**Exercise**:
Every line in the listing below from the one with "subtotal: 258.90 -> 243.90" through the one with "total: 1881.95 -> 2647.95" is to be reproduced exactly, both ends included; leave out the rest.

**Stored data**:
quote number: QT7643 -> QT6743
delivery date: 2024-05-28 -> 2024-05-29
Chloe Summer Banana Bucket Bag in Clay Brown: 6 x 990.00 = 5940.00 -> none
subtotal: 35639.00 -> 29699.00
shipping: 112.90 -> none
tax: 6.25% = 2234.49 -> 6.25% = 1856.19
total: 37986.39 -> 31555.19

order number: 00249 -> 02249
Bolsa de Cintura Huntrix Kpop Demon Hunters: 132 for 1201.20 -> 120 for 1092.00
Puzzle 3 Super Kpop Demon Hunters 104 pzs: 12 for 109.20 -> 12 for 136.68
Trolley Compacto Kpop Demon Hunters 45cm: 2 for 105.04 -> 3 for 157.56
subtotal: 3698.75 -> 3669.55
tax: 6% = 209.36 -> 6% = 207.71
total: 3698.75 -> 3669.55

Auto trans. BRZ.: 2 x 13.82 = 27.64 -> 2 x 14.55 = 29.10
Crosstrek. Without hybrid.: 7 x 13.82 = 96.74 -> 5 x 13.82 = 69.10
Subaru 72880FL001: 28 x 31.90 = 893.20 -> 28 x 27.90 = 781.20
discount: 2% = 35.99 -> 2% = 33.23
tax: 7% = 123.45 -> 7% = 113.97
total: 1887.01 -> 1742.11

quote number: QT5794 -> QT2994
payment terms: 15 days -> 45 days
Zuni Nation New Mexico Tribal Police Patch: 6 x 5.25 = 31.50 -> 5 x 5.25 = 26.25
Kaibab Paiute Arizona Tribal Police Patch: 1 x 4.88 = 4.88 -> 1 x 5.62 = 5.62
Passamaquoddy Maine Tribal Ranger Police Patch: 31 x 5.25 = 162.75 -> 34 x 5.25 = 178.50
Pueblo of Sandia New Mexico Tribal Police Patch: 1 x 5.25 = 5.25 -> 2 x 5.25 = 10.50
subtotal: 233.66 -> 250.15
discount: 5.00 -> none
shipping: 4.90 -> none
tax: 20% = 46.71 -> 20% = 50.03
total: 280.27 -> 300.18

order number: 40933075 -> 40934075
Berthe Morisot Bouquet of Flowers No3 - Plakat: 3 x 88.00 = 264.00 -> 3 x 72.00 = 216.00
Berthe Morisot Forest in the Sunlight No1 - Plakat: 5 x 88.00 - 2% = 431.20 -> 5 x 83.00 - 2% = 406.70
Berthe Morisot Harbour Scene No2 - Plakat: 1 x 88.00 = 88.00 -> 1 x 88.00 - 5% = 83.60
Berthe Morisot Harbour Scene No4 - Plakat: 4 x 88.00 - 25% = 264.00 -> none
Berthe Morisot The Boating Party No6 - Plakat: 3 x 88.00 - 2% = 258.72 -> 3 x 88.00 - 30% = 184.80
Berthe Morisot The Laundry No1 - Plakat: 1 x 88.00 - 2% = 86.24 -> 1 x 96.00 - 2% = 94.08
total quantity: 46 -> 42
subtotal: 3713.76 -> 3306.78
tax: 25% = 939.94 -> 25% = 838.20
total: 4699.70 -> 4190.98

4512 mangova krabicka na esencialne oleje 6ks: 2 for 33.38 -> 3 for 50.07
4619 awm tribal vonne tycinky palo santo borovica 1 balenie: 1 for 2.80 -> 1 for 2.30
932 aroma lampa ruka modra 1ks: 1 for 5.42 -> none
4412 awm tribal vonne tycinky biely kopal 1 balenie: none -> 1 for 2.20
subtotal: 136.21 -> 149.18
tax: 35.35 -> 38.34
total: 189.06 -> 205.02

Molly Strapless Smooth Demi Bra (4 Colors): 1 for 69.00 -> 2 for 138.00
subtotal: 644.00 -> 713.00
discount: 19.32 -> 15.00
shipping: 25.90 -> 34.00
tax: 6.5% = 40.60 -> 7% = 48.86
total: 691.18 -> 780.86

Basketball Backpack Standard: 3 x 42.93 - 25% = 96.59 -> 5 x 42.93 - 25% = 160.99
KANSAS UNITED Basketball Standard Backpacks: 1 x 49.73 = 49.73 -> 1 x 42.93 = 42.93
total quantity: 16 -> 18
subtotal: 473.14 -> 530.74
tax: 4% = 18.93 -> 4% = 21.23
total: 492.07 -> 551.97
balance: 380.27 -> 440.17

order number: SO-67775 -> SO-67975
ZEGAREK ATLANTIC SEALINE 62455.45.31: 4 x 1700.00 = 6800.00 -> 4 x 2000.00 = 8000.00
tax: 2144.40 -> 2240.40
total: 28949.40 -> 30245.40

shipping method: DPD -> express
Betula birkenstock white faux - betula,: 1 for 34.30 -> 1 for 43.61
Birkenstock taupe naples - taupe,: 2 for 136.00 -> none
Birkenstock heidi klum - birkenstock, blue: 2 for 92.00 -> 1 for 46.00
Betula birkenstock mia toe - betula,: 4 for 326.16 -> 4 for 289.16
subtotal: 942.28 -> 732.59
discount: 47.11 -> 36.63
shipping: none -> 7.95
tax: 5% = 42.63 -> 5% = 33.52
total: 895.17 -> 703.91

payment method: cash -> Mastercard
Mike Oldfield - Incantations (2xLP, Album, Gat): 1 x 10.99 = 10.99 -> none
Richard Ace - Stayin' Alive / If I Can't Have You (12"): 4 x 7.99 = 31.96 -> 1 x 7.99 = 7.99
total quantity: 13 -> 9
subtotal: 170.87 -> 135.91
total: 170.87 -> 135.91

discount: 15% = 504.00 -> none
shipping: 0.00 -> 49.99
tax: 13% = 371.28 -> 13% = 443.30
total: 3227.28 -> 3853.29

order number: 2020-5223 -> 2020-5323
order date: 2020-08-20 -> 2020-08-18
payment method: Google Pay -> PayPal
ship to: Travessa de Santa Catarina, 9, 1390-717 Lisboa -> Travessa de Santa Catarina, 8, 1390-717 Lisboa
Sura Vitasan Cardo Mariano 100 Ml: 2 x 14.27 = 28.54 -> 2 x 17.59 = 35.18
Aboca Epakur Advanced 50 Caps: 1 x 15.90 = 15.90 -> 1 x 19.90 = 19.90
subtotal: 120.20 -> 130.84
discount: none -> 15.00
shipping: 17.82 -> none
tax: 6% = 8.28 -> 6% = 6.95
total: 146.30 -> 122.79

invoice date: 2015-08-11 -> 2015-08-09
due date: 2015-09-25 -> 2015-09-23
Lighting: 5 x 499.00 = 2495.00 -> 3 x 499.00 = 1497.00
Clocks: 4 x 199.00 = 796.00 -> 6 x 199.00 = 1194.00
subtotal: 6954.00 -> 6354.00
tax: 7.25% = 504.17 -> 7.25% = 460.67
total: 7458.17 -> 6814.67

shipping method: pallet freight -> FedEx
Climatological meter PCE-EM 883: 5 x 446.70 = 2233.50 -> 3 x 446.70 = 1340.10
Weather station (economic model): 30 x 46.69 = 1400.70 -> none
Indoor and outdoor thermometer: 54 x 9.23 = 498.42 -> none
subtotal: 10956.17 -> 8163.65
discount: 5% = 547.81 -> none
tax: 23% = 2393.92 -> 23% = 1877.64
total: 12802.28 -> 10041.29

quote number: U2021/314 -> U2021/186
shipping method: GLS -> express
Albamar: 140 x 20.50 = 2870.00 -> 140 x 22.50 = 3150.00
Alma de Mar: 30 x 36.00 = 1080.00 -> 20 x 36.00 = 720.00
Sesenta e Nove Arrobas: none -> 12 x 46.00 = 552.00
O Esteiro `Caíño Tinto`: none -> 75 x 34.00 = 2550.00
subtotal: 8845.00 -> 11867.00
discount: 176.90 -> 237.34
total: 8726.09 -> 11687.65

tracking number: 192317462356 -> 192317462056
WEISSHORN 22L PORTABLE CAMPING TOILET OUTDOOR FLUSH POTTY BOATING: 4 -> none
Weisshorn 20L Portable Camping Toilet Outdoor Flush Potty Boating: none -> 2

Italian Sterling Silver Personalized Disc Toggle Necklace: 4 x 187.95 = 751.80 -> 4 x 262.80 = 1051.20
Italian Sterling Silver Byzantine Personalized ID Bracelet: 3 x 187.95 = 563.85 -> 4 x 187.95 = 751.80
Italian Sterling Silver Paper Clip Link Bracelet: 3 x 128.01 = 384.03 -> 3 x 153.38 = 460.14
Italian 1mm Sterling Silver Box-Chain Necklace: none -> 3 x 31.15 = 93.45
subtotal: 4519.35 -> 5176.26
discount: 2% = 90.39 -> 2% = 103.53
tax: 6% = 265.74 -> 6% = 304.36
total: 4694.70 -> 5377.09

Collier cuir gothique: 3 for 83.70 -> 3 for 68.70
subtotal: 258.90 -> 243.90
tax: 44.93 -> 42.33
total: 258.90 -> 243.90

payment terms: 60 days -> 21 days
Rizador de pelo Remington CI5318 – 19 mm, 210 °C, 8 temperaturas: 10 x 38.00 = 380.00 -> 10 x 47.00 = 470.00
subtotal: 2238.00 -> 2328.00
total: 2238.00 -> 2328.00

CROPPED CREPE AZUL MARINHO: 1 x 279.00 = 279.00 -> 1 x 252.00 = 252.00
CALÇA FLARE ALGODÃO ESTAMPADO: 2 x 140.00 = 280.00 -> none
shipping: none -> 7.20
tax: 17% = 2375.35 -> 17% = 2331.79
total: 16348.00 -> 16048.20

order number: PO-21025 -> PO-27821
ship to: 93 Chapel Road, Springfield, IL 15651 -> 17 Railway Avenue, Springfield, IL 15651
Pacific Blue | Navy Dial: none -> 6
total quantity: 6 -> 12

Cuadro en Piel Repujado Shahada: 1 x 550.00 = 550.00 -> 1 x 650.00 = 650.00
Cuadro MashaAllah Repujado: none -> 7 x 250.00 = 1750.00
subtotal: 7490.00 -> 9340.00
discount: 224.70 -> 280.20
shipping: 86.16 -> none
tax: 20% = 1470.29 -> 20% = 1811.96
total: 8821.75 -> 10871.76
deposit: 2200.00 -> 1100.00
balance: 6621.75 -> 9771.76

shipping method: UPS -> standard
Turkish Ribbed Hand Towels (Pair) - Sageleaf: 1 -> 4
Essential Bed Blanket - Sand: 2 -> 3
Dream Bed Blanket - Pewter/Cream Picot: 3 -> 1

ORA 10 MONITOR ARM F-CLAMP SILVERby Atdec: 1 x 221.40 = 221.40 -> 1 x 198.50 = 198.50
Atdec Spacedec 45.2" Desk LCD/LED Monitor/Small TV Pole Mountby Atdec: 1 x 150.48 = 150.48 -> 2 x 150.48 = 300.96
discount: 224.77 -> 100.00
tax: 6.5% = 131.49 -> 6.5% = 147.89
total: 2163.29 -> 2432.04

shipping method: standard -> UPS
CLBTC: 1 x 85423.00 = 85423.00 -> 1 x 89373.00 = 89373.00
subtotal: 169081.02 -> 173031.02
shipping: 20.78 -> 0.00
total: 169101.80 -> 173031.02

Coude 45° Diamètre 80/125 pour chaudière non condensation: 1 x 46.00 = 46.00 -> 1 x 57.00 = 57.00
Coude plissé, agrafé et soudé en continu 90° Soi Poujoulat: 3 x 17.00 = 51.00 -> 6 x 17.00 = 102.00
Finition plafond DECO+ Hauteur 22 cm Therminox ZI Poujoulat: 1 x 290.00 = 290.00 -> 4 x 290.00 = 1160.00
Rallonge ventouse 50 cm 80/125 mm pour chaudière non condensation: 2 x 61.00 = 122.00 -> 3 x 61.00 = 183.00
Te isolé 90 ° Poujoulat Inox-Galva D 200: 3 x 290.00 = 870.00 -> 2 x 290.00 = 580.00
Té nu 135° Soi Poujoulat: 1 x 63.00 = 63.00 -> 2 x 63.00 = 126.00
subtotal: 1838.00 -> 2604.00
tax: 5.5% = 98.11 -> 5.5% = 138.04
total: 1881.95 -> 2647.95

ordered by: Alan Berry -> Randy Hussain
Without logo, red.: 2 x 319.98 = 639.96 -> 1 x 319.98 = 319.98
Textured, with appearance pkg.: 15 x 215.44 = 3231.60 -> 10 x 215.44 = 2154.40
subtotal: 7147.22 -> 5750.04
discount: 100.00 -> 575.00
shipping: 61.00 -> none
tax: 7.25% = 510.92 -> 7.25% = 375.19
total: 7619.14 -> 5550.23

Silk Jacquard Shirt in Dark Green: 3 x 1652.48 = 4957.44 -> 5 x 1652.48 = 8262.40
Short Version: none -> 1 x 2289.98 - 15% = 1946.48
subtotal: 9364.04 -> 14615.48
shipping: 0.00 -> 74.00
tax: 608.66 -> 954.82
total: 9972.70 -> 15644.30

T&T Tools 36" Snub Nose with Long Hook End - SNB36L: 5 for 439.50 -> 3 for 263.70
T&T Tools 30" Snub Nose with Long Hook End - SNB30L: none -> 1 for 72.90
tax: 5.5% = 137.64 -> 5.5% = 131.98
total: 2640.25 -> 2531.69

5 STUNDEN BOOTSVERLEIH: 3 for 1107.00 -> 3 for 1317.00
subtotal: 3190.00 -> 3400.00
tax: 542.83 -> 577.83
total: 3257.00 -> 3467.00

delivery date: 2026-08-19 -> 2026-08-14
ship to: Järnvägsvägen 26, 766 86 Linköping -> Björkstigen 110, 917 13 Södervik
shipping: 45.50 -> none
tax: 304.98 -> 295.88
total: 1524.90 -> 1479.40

**Your solution**:
subtotal: 258.90 -> 243.90
tax: 44.93 -> 42.33
total: 258.90 -> 243.90

payment terms: 60 days -> 21 days
Rizador de pelo Remington CI5318 – 19 mm, 210 °C, 8 temperaturas: 10 x 38.00 = 380.00 -> 10 x 47.00 = 470.00
subtotal: 2238.00 -> 2328.00
total: 2238.00 -> 2328.00

CROPPED CREPE AZUL MARINHO: 1 x 279.00 = 279.00 -> 1 x 252.00 = 252.00
CALÇA FLARE ALGODÃO ESTAMPADO: 2 x 140.00 = 280.00 -> none
shipping: none -> 7.20
tax: 17% = 2375.35 -> 17% = 2331.79
total: 16348.00 -> 16048.20

order number: PO-21025 -> PO-27821
ship to: 93 Chapel Road, Springfield, IL 15651 -> 17 Railway Avenue, Springfield, IL 15651
Pacific Blue | Navy Dial: none -> 6
total quantity: 6 -> 12

Cuadro en Piel Repujado Shahada: 1 x 550.00 = 550.00 -> 1 x 650.00 = 650.00
Cuadro MashaAllah Repujado: none -> 7 x 250.00 = 1750.00
subtotal: 7490.00 -> 9340.00
discount: 224.70 -> 280.20
shipping: 86.16 -> none
tax: 20% = 1470.29 -> 20% = 1811.96
total: 8821.75 -> 10871.76
deposit: 2200.00 -> 1100.00
balance: 6621.75 -> 9771.76

shipping method: UPS -> standard
Turkish Ribbed Hand Towels (Pair) - Sageleaf: 1 -> 4
Essential Bed Blanket - Sand: 2 -> 3
Dream Bed Blanket - Pewter/Cream Picot: 3 -> 1

ORA 10 MONITOR ARM F-CLAMP SILVERby Atdec: 1 x 221.40 = 221.40 -> 1 x 198.50 = 198.50
Atdec Spacedec 45.2" Desk LCD/LED Monitor/Small TV Pole Mountby Atdec: 1 x 150.48 = 150.48 -> 2 x 150.48 = 300.96
discount: 224.77 -> 100.00
tax: 6.5% = 131.49 -> 6.5% = 147.89
total: 2163.29 -> 2432.04

shipping method: standard -> UPS
CLBTC: 1 x 85423.00 = 85423.00 -> 1 x 89373.00 = 89373.00
subtotal: 169081.02 -> 173031.02
shipping: 20.78 -> 0.00
total: 169101.80 -> 173031.02

Coude 45° Diamètre 80/125 pour chaudière non condensation: 1 x 46.00 = 46.00 -> 1 x 57.00 = 57.00
Coude plissé, agrafé et soudé en continu 90° Soi Poujoulat: 3 x 17.00 = 51.00 -> 6 x 17.00 = 102.00
Finition plafond DECO+ Hauteur 22 cm Therminox ZI Poujoulat: 1 x 290.00 = 290.00 -> 4 x 290.00 = 1160.00
Rallonge ventouse 50 cm 80/125 mm pour chaudière non condensation: 2 x 61.00 = 122.00 -> 3 x 61.00 = 183.00
Te isolé 90 ° Poujoulat Inox-Galva D 200: 3 x 290.00 = 870.00 -> 2 x 290.00 = 580.00
Té nu 135° Soi Poujoulat: 1 x 63.00 = 63.00 -> 2 x 63.00 = 126.00
subtotal: 1838.00 -> 2604.00
tax: 5.5% = 98.11 -> 5.5% = 138.04
total: 1881.95 -> 2647.95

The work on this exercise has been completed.